- [WHAT YOU SHOULD DO]: The records that follow are to be copied word for word. Pictures should be omitted.

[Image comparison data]
------------------------------------

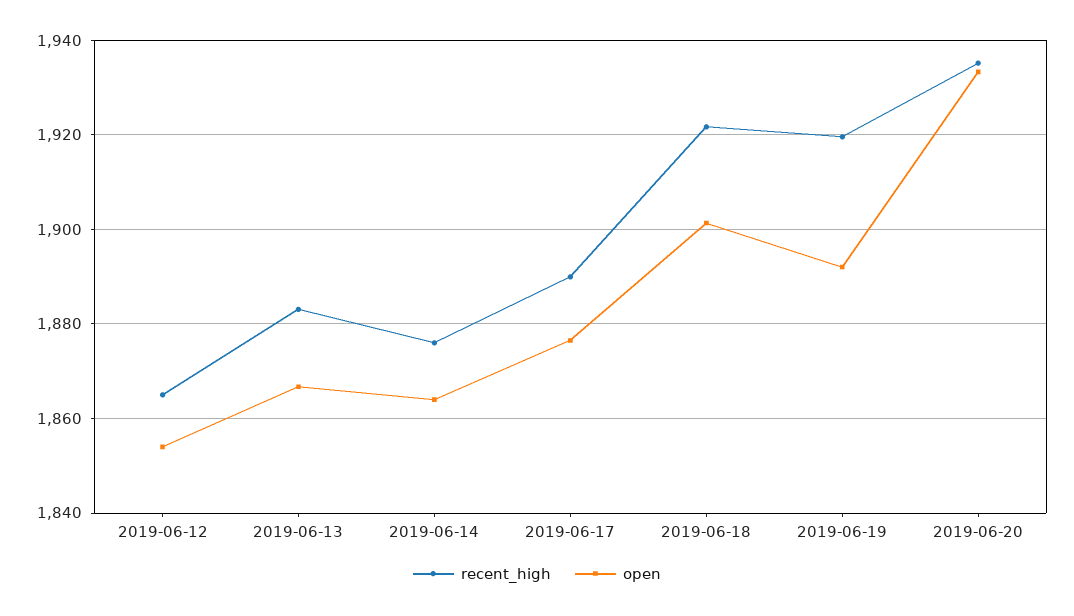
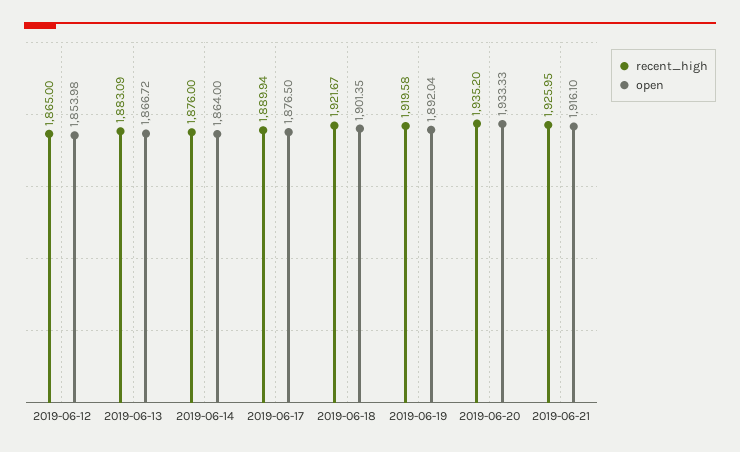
recent_high, 2019-06-21: none -> 1925.95
open, 2019-06-21: none -> 1916.1

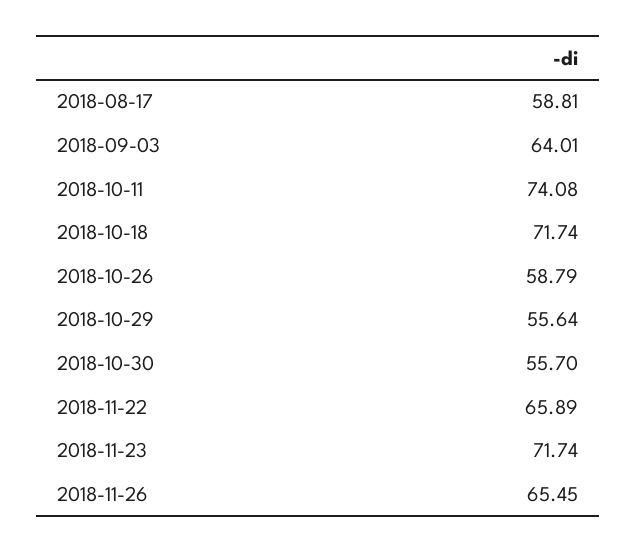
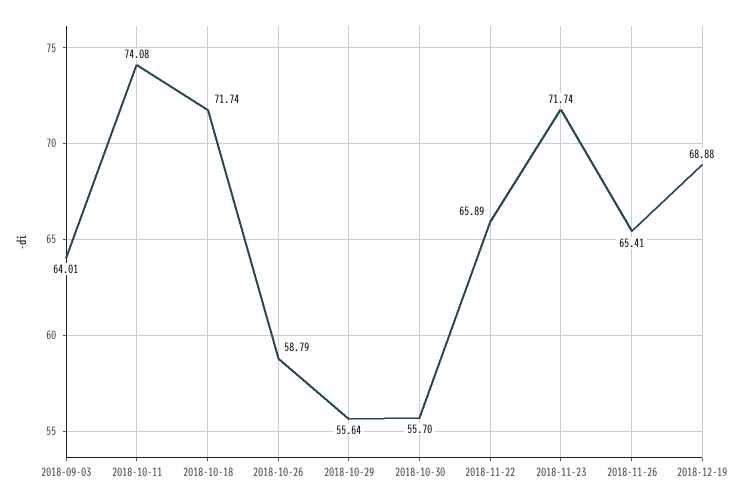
2018-08-17: 58.81 -> none
2018-11-26: 65.45 -> 65.41
2018-12-19: none -> 68.88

------------------------------------

- [ANSWER SECTION]:
recent_high, 2019-06-21: none -> 1925.95
open, 2019-06-21: none -> 1916.1

2018-08-17: 58.81 -> none
2018-11-26: 65.45 -> 65.41
2018-12-19: none -> 68.88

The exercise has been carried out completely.